We are just about three weeks away from Christmas. As a child, I was taught that Advent was the Season of Expectations. For a kid who was focused on what would find its way under the tree, it was easy to relate to the Season of Expectations -- as crass as mine most assuredly were.

But as we began Advent this week, I found it hard to imagine any truly realistic expectations. The world, as Wordsworth wrote, is "too much with us." From Karlheinz Schreiber putting on a peekaboo performance in front of the House of Commons Ethics Committee, to the announcement that the United States has signed an agreement with the Maliki government to establish permanent military bases in Iraq, to the report which declared that Toronto is the poverty capital of Canada -- and that the number of poor children in this country is 20% higher than it was in 1989 -- there was more cause for disappointment than there was for expectation last week.

But I was taken aback yesterday when I came across a passage from Isaiah -- which everyone has heard; but the source of which few, I would guess, know. Like most of my generation, my acquaintance with the Book of Isaiah comes from secondary sources. My introduction to Isaiah came from attention to the rhetoric of Martin Luther King, Jr. He returned to Isaiah again and again: "I have a dream that one day every valley shall be exalted, every hill and mountain shall be made low, the rough places will be made plain, and the crooked places will be made straight, and the glory of the Lord shall be revealed, and all flesh shall see it together." That was Isaiah. He could be the bearer of bad news; but he was also the prophet of possibility. And then there was his faith that natural enemies could build a peaceable kingdom -- the lines behind John A. MacDonald's vision of Canada: "The wolf shall dwell with the lamb and the leopard shall lie down with the kid. . ."

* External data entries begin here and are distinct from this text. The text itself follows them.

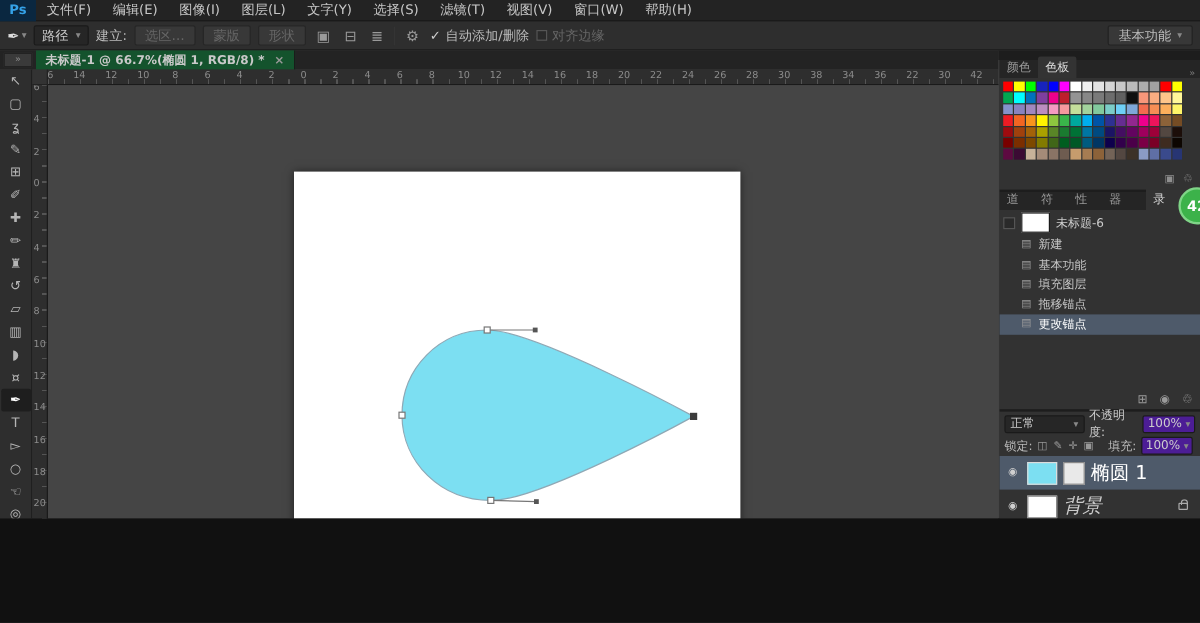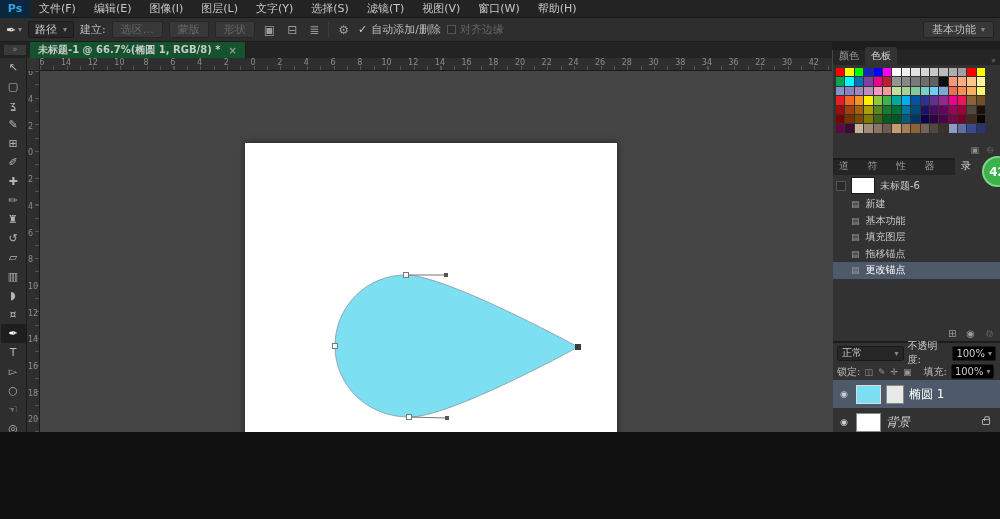--- a/index.html
+++ b/index.html
@@ -99,30 +99,30 @@
   .hist-entry { height:16.5px; display:flex; align-items:center; gap:6px; padding-left:3px; font-size:10px; color:#c6c6c6; }
   .hist-entry .cbox { width:9px; height:13px; }
   .hist-entry .eicon { color:#9a9a9a; font-size:9px; }
   .hist-entry.selected { background:#4e5a6a; color:#fff; }
   .hist-foot { position:absolute; right:6px; bottom:2px; display:flex; gap:10px; color:#9a9a9a; font-size:10px; }
 
   .layers-body { height:161px; position:relative; font-size:10px; }
   .blend-row { height:20px; display:flex; align-items:center; gap:4px; padding:0 4px; }
   .blend-select { background:#262626; border:1px solid #1a1a1a; border-radius:2px; width:70px; height:15px;
                   display:flex; align-items:center; justify-content:space-between; padding:0 4px; color:#ccc; }
-  .small-val { background:#000000; border:1px solid #1a1a1a; border-radius:2px; height:15px;
+  .small-val { background:#4c1d95; border:1px solid #1a1a1a; border-radius:2px; height:15px;
                display:flex; align-items:center; gap:3px; padding:0 3px; color:#ccc; }
   .lock-row { height:17px; display:flex; align-items:center; gap:4px; padding:0 4px; color:#bbb; }
   .lock-ic { color:#999; font-size:9px; }
   .layer-row { height:28px; display:flex; align-items:center; gap:5px; padding:0 4px; color:#ccc; }
   .layer-row.selected { background:#4e5a6a; color:#fff; }
   .eye { width:14px; text-align:center; color:#cfcfcf; font-size:9px; }
   .lthumb { width:25px; height:19px; border:1px solid #dcdcdc; }
   .lthumb2 { width:18px; height:19px; border:1px solid #888; background:#e9e9e9; }
-  .lname { font-size:12px; }
+  .lname { font-size:16px; }
   .lname.bgname { font-style:italic; }
   .padlock { margin-left:auto; margin-right:6px; width:8px; height:6px; border:1px solid #aaa;
              border-radius:1px; position:relative; }
   .padlock:before { content:""; position:absolute; top:-4px; left:1px; width:4px; height:4px;
                     border:1px solid #aaa; border-bottom:none; border-radius:3px 3px 0 0; }
   .gap2 { height:2px; background:#1d1d1d; }
 
   .badge { position:absolute; left:982px; top:156px; width:31px; height:31px; border-radius:50%;
            background:#3cb24a; border:2px solid #7fd487; color:#fff; font-weight:bold; font-size:12px;
            display:flex; align-items:center; justify-content:center; z-index:20; }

It was Isaiah who made me think of King and MacDonald yesterday, when I came across the lines, "they shall beat their swords into ploughshares, and their spears into pruning hooks; nation shall not lift up sword against nation, neither shall they learn war anymore."

One could argue that we have always been a long way from the future Isaiah imagined. But it was he who inspired King and MacDonald. And it was that inspiration which led both men -- living a hundred years apart -- to accomplish what many thought was impossible. Such is the power of expectations. Down through the centuries, like Isaiah, Christmas has raised our expectations. What matters, in the end, is what we do with those expectations.